National Census Finds Most U.S. Counties Don't Have Enough Adult Day Centers

March 15, 2003

A national study of adult day centers found that 56 percent of U.S. counties did not have enough adult day centers to meet the need, according to Nancy J. Cox, M.S.W., national director of Partners in Caregiving.

Cox, who also is an instructor in psychiatry and behavioral medicine at Wake Forest University Baptist Medical Center, told the 2003 Joint Conference of the National Council on the Aging and American Society of Aging today (March 15) in Chicago that the census showed 3,407 adult day centers are operating in the United States, serving primarily people with dementia (including Alzheimer''s disease) and the frail elderly who do not have dementia.

But, she said, "5,415 new adult day centers are needed nationwide -- 1,424 in rural areas and 3,991 in urban areas."

The study, which was supported by The Robert Wood Johnson Foundation, also found that adult day centers are a viable, cost-effective long-term care option. "They help keep individuals who are in need of chronic care at home, in the community, with family and friends as long as possible," Cox said.

The study found that most people attending an adult day center live either with an adult child or a spouse.

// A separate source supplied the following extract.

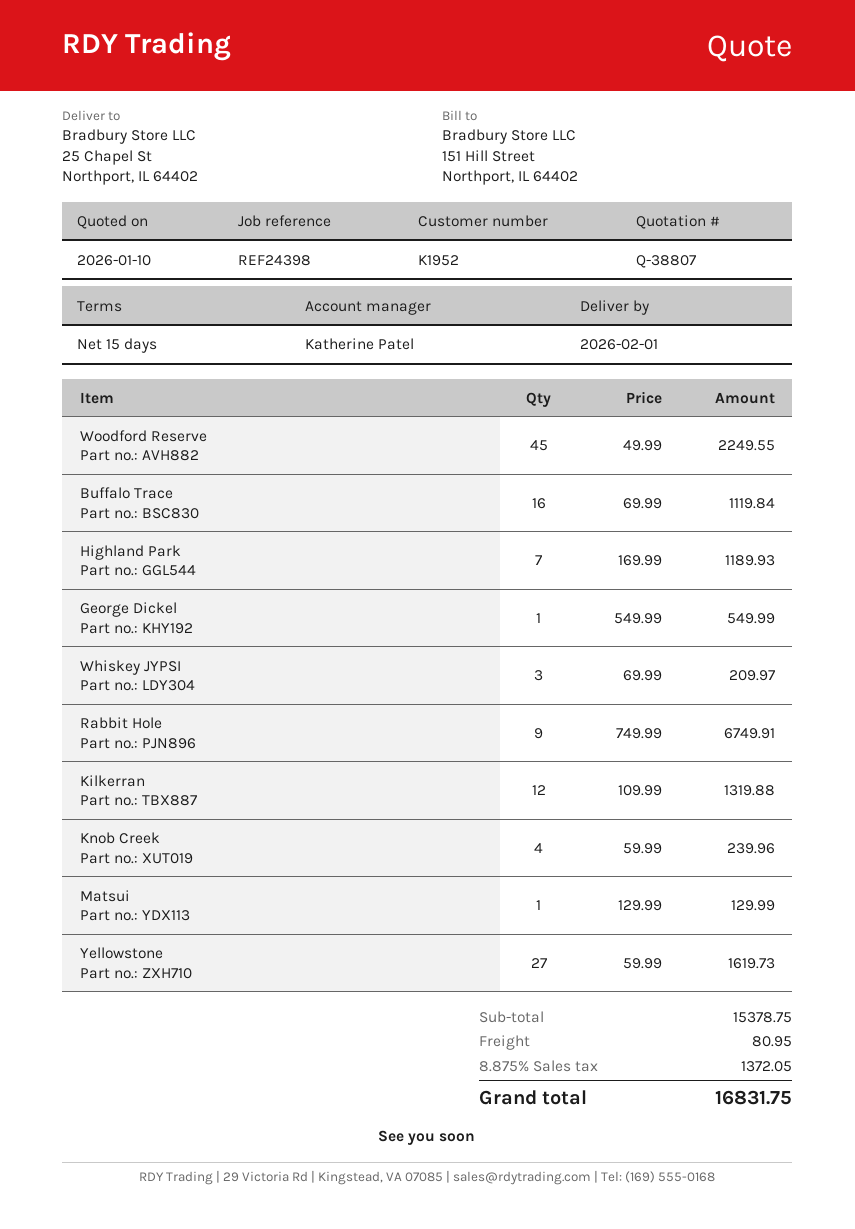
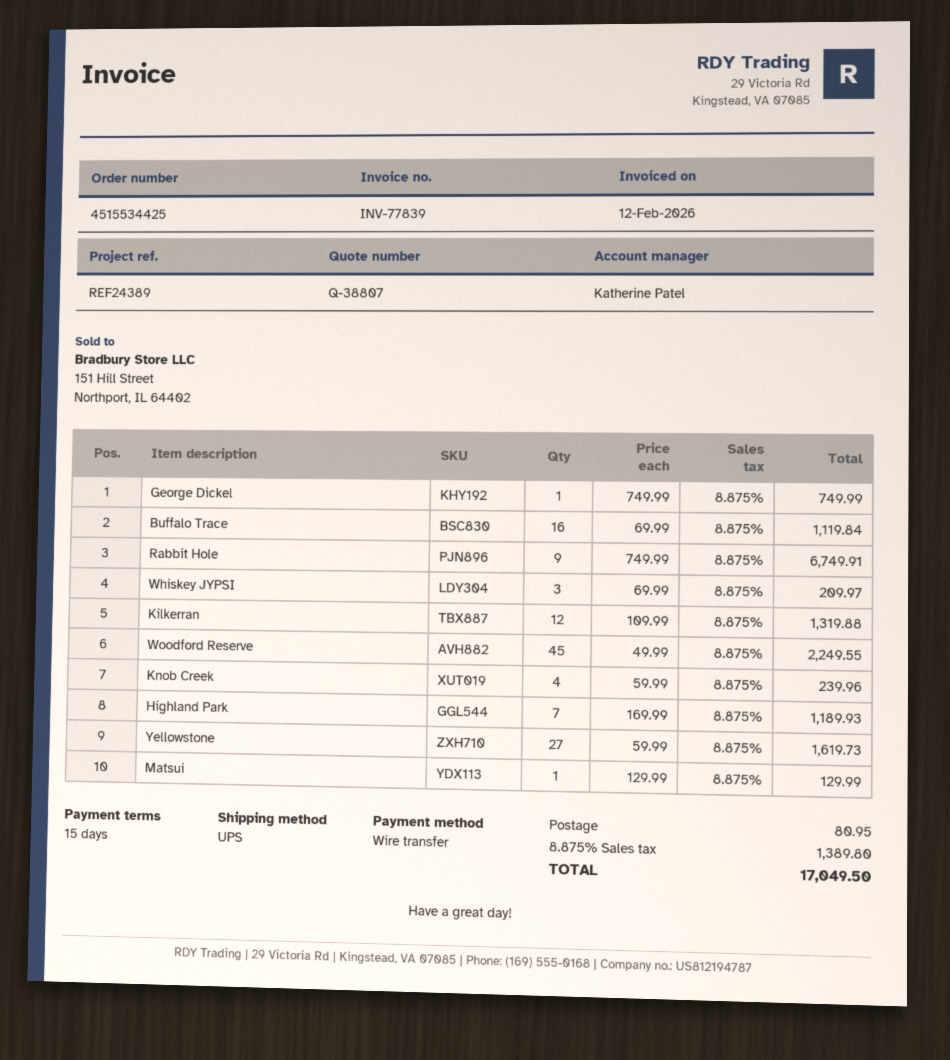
reference: REF24398 -> REF24389
George Dickel: 1 x 549.99 = 549.99 -> 1 x 749.99 = 749.99
tax: 8.875% = 1372.05 -> 8.875% = 1389.80
total: 16831.75 -> 17049.50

The existence of the center relieves that person of constant care giving, at least Monday through Friday during the day -- the hours the typical center is open.

Cox reported that 43 percent of individuals enrolled in adult day centers need help with toileting, 37 percent with walking and 24 percent with eating.

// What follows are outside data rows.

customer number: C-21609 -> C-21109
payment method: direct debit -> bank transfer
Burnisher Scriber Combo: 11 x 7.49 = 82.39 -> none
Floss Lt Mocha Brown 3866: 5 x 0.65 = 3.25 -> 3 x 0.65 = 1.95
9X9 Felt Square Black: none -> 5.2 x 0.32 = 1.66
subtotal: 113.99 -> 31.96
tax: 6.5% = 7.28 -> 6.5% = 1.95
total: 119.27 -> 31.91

She said many people are not aware of the level of sophistication of the typical adult day center, "dispelling the myth of being just a babysitting service." She said the survey showed the average cost of adult day centers is $56 per day, which is considerably under the cost of most other options for the frail elderly and people with dementia. The survey showed that the average daily charge, however, is only $46, indicating that many centers are not yet charging enough to survive without subsidy. Centers working with Parners in Caregiving tend to be self-sufficient, charging enough to cover costs.

Who pays for adult day center services? "About 51 percent is paid by Medicaid and other public funds, 47 percent is paid directly by the families, and less than 1 percent is covered by long term care insurance," Cox said.

Cox said the availability of adult day services has been expanding rapidly, "with 26 percent of all adult day centers opening in the past five years."

She said some existing adult day centers are not fully utilized, pointing to the need for public awareness campaigns in those communities.

But at the same time, the national need is growing both because of the projected increase in the number of disabled elderly people and also because centers are now also serving younger people who have chronic conditions such as mental retardation, physical disabilities or chronic mental illness.

Partners in Caregiving is headquartered at Wake Forest University Baptist Medical Center and is a national adult day services resource center. Supported by a Robert Wood Johnson Foundation grant, the program was developed to stimulate additional adult day centers in the country. That program was started after the Dementia Care and Respite Services Program -- headquartered at Wake Forest and supported by a Robert Wood Johnson Foundation grant -- demonstrated that such centers were viable and could be self-sufficient.

Cox said PMD Advisory Services, LLC of Hebron, Ky., and the Seniors Research Group of Market Strategies, Inc. of Livonia, Mich., assisted in the study.